309:30 — Door-to-Door Multimodal Long-Distance Freight Transportation Planning

Corridor-based logistics service providers facilitate freight exchanges between two specific regions (e.g., Southwest China and Canada) by orchestrating local operations in each region and the long-haul corridor connecting them. These logistics service providers work with multiple independent entities, including shippers (such as producers, wholesalers, and retailers) who need to transport items from one region to another, and carriers who offer services such as long-haul transportation, local transportation within each region, sorting and consolidating at terminals, and storage at warehouses.

In this study, we address the integrated, time-dependent operational planning of such a system, seeking to synchronize activities across the different parts of the system over a planning horizon. The problem focuses on three main components: route planning for local vehicles in one region, consolidating shipments on multimodal long-haul scheduled services for transfer along the corridor, and route planning for local vehicles in the other region.

To efficiently solve this complex problem, we present the Pattern-Guided Search (PGS) heuristic. This heuristic maintains a diverse, high-quality set of elite solutions and guides the search using patterns extracted from this elite set. PGS utilizes a two-layer local search, pattern-guided perturbation, and diversification mechanisms to achieve high performance. PGS significantly outperforms general solvers (such as Gurobi) on medium and large-sized problem instances. We conducted extensive experiments and derived practical insights for decision-makers in the operational planning of corridor-based logistics systems.

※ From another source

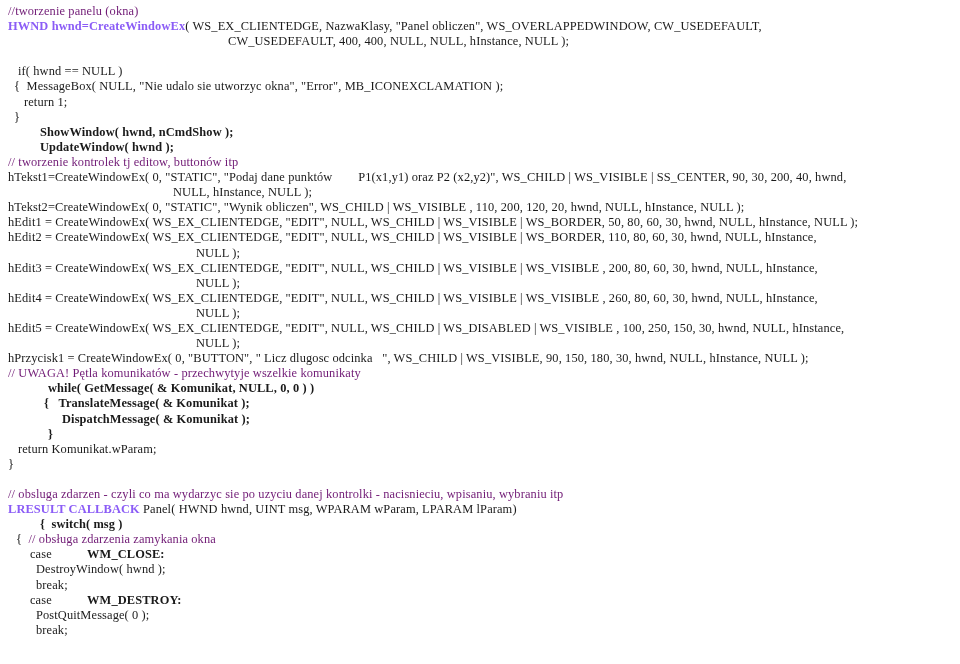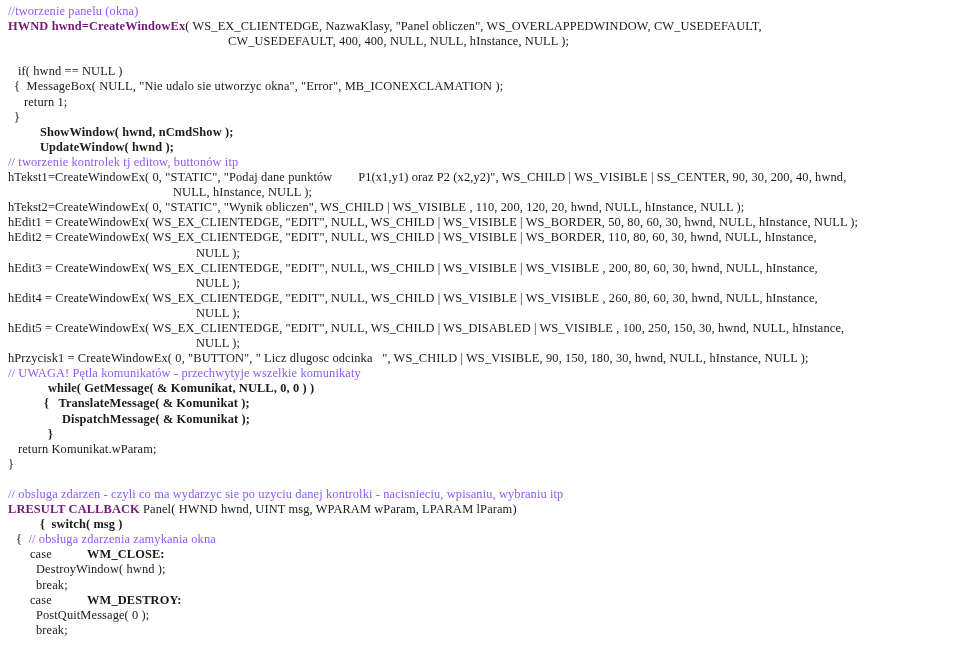"//tworzenie panelu (okna)" .cmt { color: #8b5cf6 -> #701a75 }
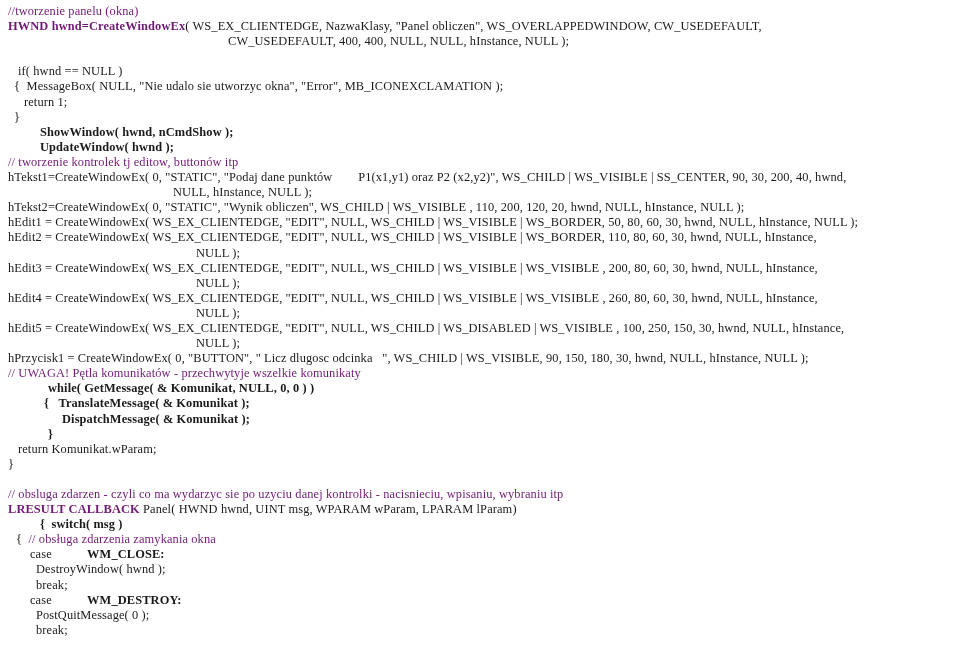"HWND hwnd=CreateWindowEx" .kw { color: #701a75 -> #8b5cf6 }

410:00 — Scheduled Service Network Design with Packing Considerations

Modern transportation and Supply Chain systems require a holistic view of the sustainability of their operations, considering different aspects (operations, economies of scale, social and environmental impacts) while finding a trade-off between maximization of the revenues and high quality of service for customers.
One of the principal modeling frameworks in this context turned out to be the Service Network Design. Some aspects of it, however, may limit its applicability. One of those is the absence of explicit packing aspects related to the services to be operated on the network. In this talk, we discuss new variants of service network design, namely the Service Network Design with Bin Packing Considerations, that incorporate the families of packing problems already in use in capacity planning. We will present a unified problem setting addressing simultaneously decisions on the selection of scheduled services (on a general time-space network), the selection of the type and number of capacity units to load and move the origin-destination demands, the assignment of demand flows to the loading units, and the construction of the demand itineraries within the selected service network.